(Beginning of MATERIAL FOR THIS EXERCISE)
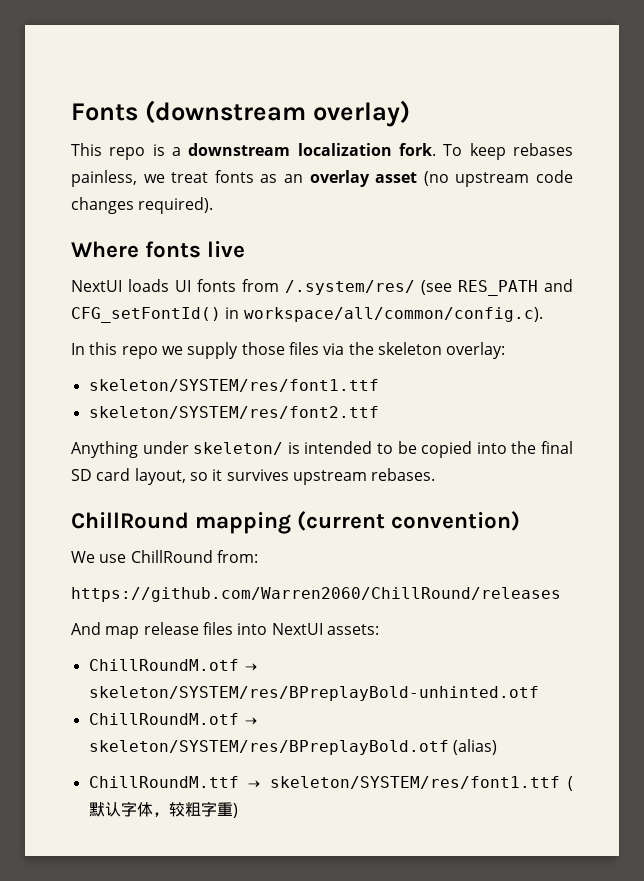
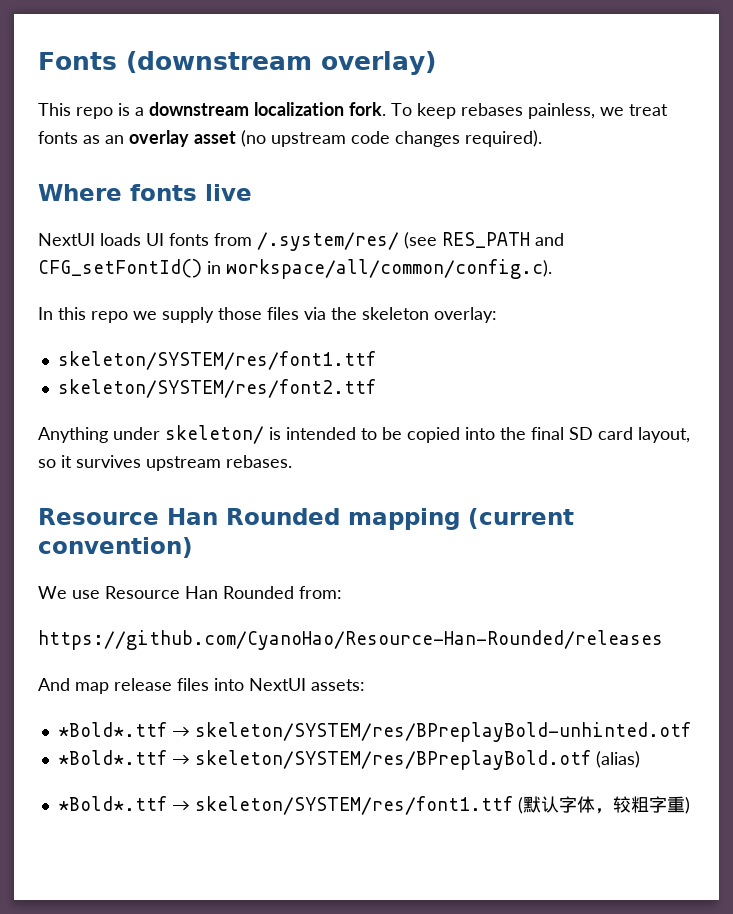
- ChillRound mapping (current convention)
+ Resource Han Rounded mapping (current convention)
- We use ChillRound from:
+ We use Resource Han Rounded from:
- https://github.com/Warren2060/ChillRound/releases
+ https://github.com/CyanoHao/Resource-Han-Rounded/releases
- ChillRoundM.otf → skeleton/SYSTEM/res/BPreplayBold-unhinted.otf
+ *Bold*.ttf → skeleton/SYSTEM/res/BPreplayBold-unhinted.otf
- ChillRoundM.otf → skeleton/SYSTEM/res/BPreplayBold.otf (alias)
+ *Bold*.ttf → skeleton/SYSTEM/res/BPreplayBold.otf (alias)
- ChillRoundM.ttf → skeleton/SYSTEM/res/font1.ttf (默认字体，较粗字重)
+ *Bold*.ttf → skeleton/SYSTEM/res/font1.ttf (默认字体，较粗字重)

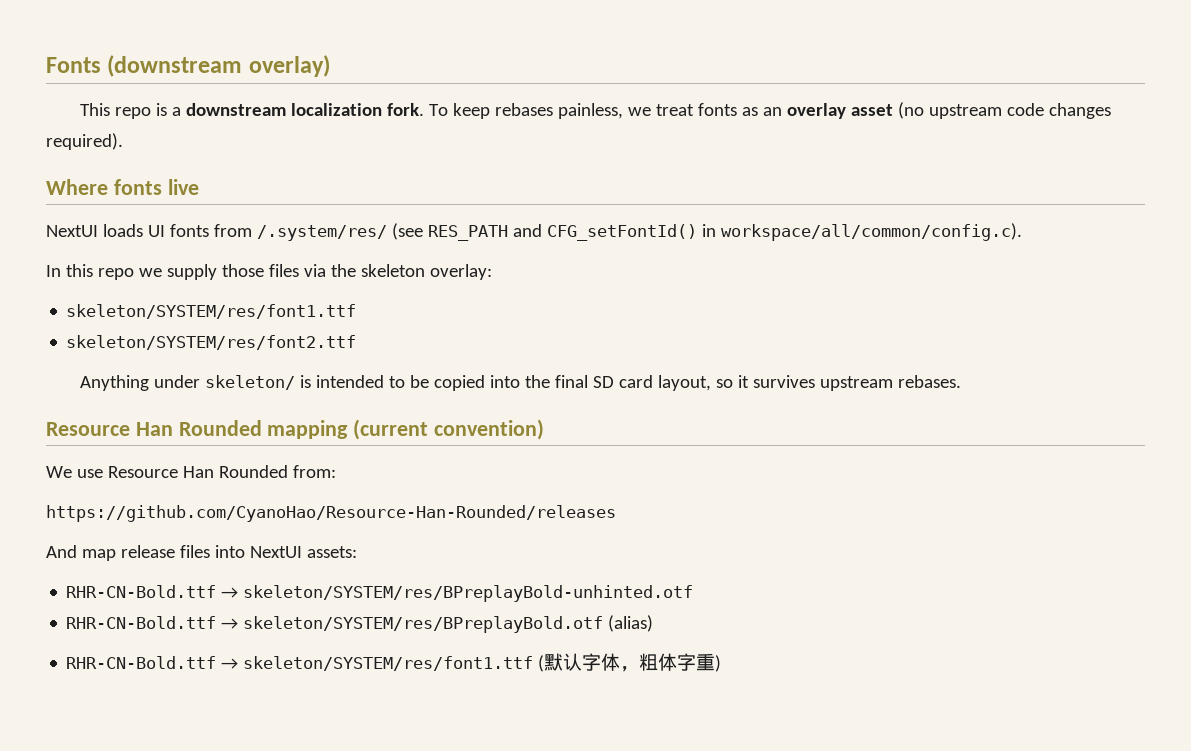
- *Bold*.ttf → skeleton/SYSTEM/res/BPreplayBold-unhinted.otf
+ RHR-CN-Bold.ttf → skeleton/SYSTEM/res/BPreplayBold-unhinted.otf
- *Bold*.ttf → skeleton/SYSTEM/res/BPreplayBold.otf (alias)
+ RHR-CN-Bold.ttf → skeleton/SYSTEM/res/BPreplayBold.otf (alias)
- *Bold*.ttf → skeleton/SYSTEM/res/font1.ttf (默认字体，较粗字重)
+ RHR-CN-Bold.ttf → skeleton/SYSTEM/res/font1.ttf (默认字体，粗体字重)

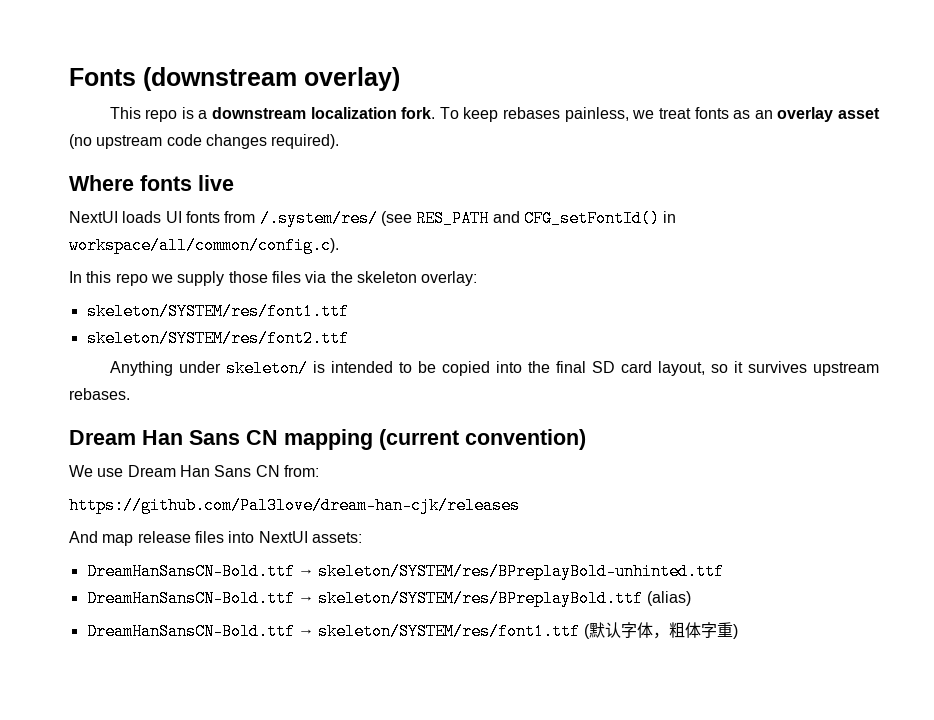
- Resource Han Rounded mapping (current convention)
+ Dream Han Sans CN mapping (current convention)
- We use Resource Han Rounded from:
+ We use Dream Han Sans CN from:
- https://github.com/CyanoHao/Resource-Han-Rounded/releases
+ https://github.com/Pal3love/dream-han-cjk/releases
- RHR-CN-Bold.ttf → skeleton/SYSTEM/res/BPreplayBold-unhinted.otf
- RHR-CN-Bold.ttf → skeleton/SYSTEM/res/BPreplayBold.otf (alias)
+ DreamHanSansCN-Bold.ttf → skeleton/SYSTEM/res/BPreplayBold-unhinted.ttf
+ DreamHanSansCN-Bold.ttf → skeleton/SYSTEM/res/BPreplayBold.ttf (alias)
- RHR-CN-Bold.ttf → skeleton/SYSTEM/res/font1.ttf (默认字体，粗体字重)
+ DreamHanSansCN-Bold.ttf → skeleton/SYSTEM/res/font1.ttf (默认字体，粗体字重)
(End of MATERIAL FOR THIS EXERCISE)
= WORK REQUEST =
Retype each line of the data exactly, beginning with the first; include the line containing "- *Bold*.ttf → skeleton/SYSTEM/res/BPreplayBold-unhinted.otf" and stop there, skipping every picture.

= ANSWER TO THE EXERCISE =
- ChillRound mapping (current convention)
+ Resource Han Rounded mapping (current convention)
- We use ChillRound from:
+ We use Resource Han Rounded from:
- https://github.com/Warren2060/ChillRound/releases
+ https://github.com/CyanoHao/Resource-Han-Rounded/releases
- ChillRoundM.otf → skeleton/SYSTEM/res/BPreplayBold-unhinted.otf
+ *Bold*.ttf → skeleton/SYSTEM/res/BPreplayBold-unhinted.otf
- ChillRoundM.otf → skeleton/SYSTEM/res/BPreplayBold.otf (alias)
+ *Bold*.ttf → skeleton/SYSTEM/res/BPreplayBold.otf (alias)
- ChillRoundM.ttf → skeleton/SYSTEM/res/font1.ttf (默认字体，较粗字重)
+ *Bold*.ttf → skeleton/SYSTEM/res/font1.ttf (默认字体，较粗字重)

- *Bold*.ttf → skeleton/SYSTEM/res/BPreplayBold-unhinted.otf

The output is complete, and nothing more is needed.